### DIRECTIONS
Find the lines of the listing that contain the string "Policies", and return them.

### MATERIAL FOR THIS EXERCISE
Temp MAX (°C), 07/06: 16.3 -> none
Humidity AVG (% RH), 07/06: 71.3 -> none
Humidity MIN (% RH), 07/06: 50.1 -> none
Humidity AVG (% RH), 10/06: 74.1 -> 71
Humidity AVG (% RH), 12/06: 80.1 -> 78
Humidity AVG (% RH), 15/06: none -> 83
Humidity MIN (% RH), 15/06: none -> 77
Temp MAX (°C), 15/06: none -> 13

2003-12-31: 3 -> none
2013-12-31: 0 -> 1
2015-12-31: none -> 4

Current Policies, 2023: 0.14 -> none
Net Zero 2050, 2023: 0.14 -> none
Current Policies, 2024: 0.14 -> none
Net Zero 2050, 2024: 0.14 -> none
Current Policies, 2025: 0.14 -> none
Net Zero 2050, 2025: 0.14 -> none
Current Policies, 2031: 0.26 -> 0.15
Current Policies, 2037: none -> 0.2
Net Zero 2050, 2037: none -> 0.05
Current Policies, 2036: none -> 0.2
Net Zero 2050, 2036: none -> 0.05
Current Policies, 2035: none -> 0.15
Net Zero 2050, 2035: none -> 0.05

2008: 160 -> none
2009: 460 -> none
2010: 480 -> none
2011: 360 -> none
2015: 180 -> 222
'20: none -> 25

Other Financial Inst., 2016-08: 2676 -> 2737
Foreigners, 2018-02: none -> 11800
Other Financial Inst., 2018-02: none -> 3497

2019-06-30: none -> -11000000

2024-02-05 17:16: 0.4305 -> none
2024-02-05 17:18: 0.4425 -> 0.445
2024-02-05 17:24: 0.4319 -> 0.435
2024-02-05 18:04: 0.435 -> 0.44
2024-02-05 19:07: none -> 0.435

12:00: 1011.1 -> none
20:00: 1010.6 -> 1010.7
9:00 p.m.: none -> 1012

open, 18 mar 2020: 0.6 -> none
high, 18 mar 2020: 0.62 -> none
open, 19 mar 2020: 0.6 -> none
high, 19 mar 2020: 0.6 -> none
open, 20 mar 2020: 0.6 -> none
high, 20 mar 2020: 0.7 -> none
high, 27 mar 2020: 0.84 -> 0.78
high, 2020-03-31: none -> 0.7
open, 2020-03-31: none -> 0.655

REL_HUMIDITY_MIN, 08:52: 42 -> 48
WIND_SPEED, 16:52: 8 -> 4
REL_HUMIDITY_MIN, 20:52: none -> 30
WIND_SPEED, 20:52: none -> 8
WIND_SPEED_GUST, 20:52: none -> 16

### REPLY TO THE EXERCISE
Current Policies, 2023: 0.14 -> none
Current Policies, 2024: 0.14 -> none
Current Policies, 2025: 0.14 -> none
Current Policies, 2031: 0.26 -> 0.15
Current Policies, 2037: none -> 0.2
Current Policies, 2036: none -> 0.2
Current Policies, 2035: none -> 0.15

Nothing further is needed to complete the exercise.